Researchers from Stanford Medicine have developed an AI model designed to improve the diagnosis and treatment of glioblastoma, a particularly aggressive form of brain cancer.
Glioblastoma presents unique challenges to medical professionals due to its highly variable cellular makeup from patient to patient.
Olivier Gevaert, associate professor of biomedical informatics and data science, highlighted the complexity of treating glioblastoma, stating, “Because of the heterogeneity of this disease, scientists haven’t found good ways of tackling it.”
The AI model aims to mitigate this problem by analyzing stained images of glioblastoma tissue to assess its characteristics, including the tumor’s aggressiveness and genetic makeup.
Yuanning Zheng, from Gevaert’s lab, described the AI system as “sort of a decision support system for the physicians.”
The model could help clinicians identify patients with cellular characteristics indicative of more aggressive tumors, flagging them for rapid follow-up. It creates a more detailed map of the tumor, revealing cell-to-cell interactions and how these correlate with patient outcomes.

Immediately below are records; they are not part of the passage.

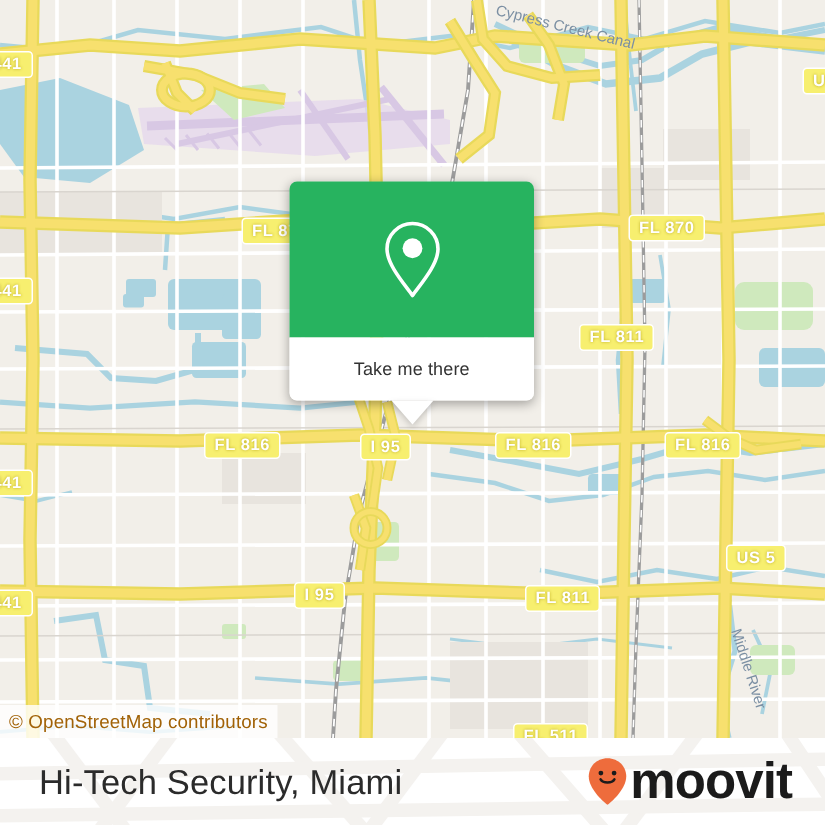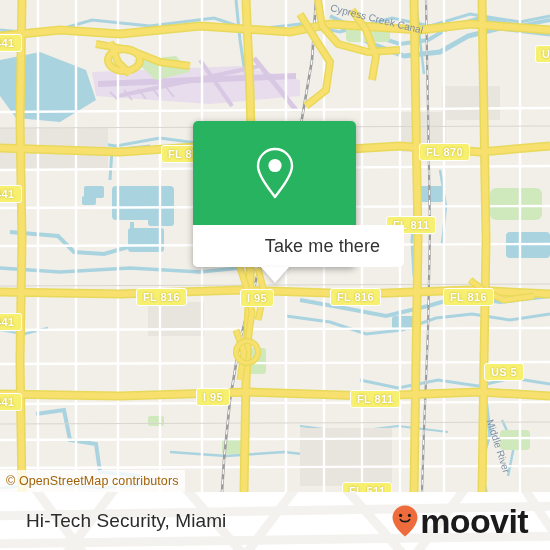--- a/index.html
+++ b/index.html
@@ -45,7 +45,7 @@
     background:#ffffff;
     border-radius:0 0 5px 5px;
     display:flex;align-items:center;justify-content:center;
-    color:#333333;font-size:18px;letter-spacing:0.1px;padding-left:48px;
+    color:#333333;font-size:12px;letter-spacing:0.1px;
   }
   .callout-tip{
     position:absolute;left:50%;top:146px;margin-left:-14px;

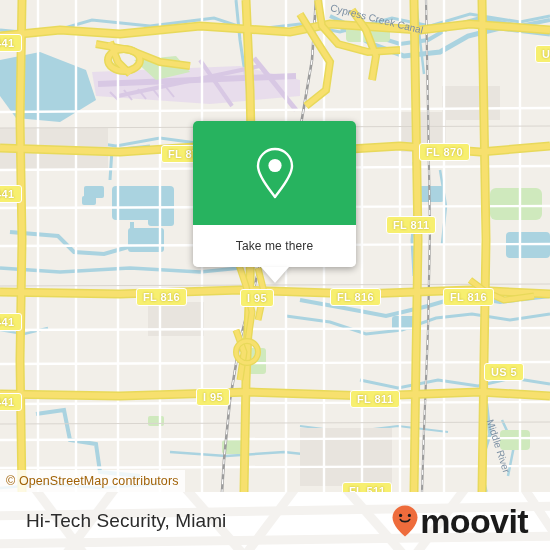--- a/index.html
+++ b/index.html
@@ -67,7 +67,7 @@
   .footer-watermark{position:absolute;left:0;top:0;width:550px;height:58px;opacity:1;}
   .footer-title{
     position:relative;
-    font-size:19px;color:#2b2b2b;letter-spacing:0.1px;white-space:nowrap;
+    font-size:23px;color:#2b2b2b;letter-spacing:0.1px;white-space:nowrap;
   }
   .brand{position:relative;display:flex;align-items:center;gap:0px;text-align:center;}
   .brand-mark{display:block;width:28px;height:34px;}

Gevaert elaborated, “The model showed which cells like to be together, which cells don’t want to communicate and how this correlates with patient outcomes.”
For instance, the model found that the clustering of specific cells, known as astrocytes, indicated a more aggressive form of the cancer. These insights could potentially help in designing more effective treatments for glioblastoma.
Zheng hopes that the model can also serve as a post-operative assessment tool. The model showed that tumor cells displaying signs of oxygen deprivation often correlated with worse cancer outcomes.
“By illuminating the oxygen-deprived cells in histology-stained surgery samples, the model can help surgeons understand how many cancerous cells may be left in the brain, and how soon to resume treatment after the surgery,” Zheng stated.
While still in the research phase, the model has the potential to be applied to other cancers, such as breast or lung cancers.
Zheng concluded, “I think these multimodal data integrations can shape the improvement of personalized medicine in the future.”
Currently, a proof-of-concept version of their model, named GBM360, is available for researchers to test and upload diagnostic images to predict glioblastoma patient outcomes.
However, Zheng hastened to add that the model is still in the research phase and not used in real clinical settings.
More about the study
The study uses AI to interpret glioblastoma subtypes from existing patient data, helping clinicians determine disease prognosis and development for different patients.
Here’s how it works:
- Data integration: The researchers began by integrating multiple forms of data, including single-cell RNA sequencing and spatial transcriptomics, alongside clinical outcomes from glioblastoma patients. This provided a robust dataset for developing machine learning (ML) models.
- Model development: The team developed GBM-CNN, a specialized deep-learning model designed to interpret histology images. This model was trained to predict the different transcriptional subtypes of glioblastoma cells, using the integrated data for validation.
- Large-scale analysis: After training, GBM-CNN was employed to analyze over 40 million tissue spots from 410 patients, creating high-resolution cellular maps. The analysis revealed the presence of three to five malignant subtypes in each tumor.
- Correlation with clinical data: The cellular maps were then integrated with patient clinical data. It was found that certain cellular compositions are linked to poorer patient outcomes.
- Validation and testing: To corroborate these findings, a secondary model was developed to predict patient prognosis based on other diagnostic images. This model confirmed the initial findings, showing associations between cellular architecture and patient survival rates.
AI is vastly accelerating data-driven approaches to healthcare, supporting MRI scanning, eye disease diagnostics, and sophisticated brain-computer interfaces, to name but a few of its myriad of applications.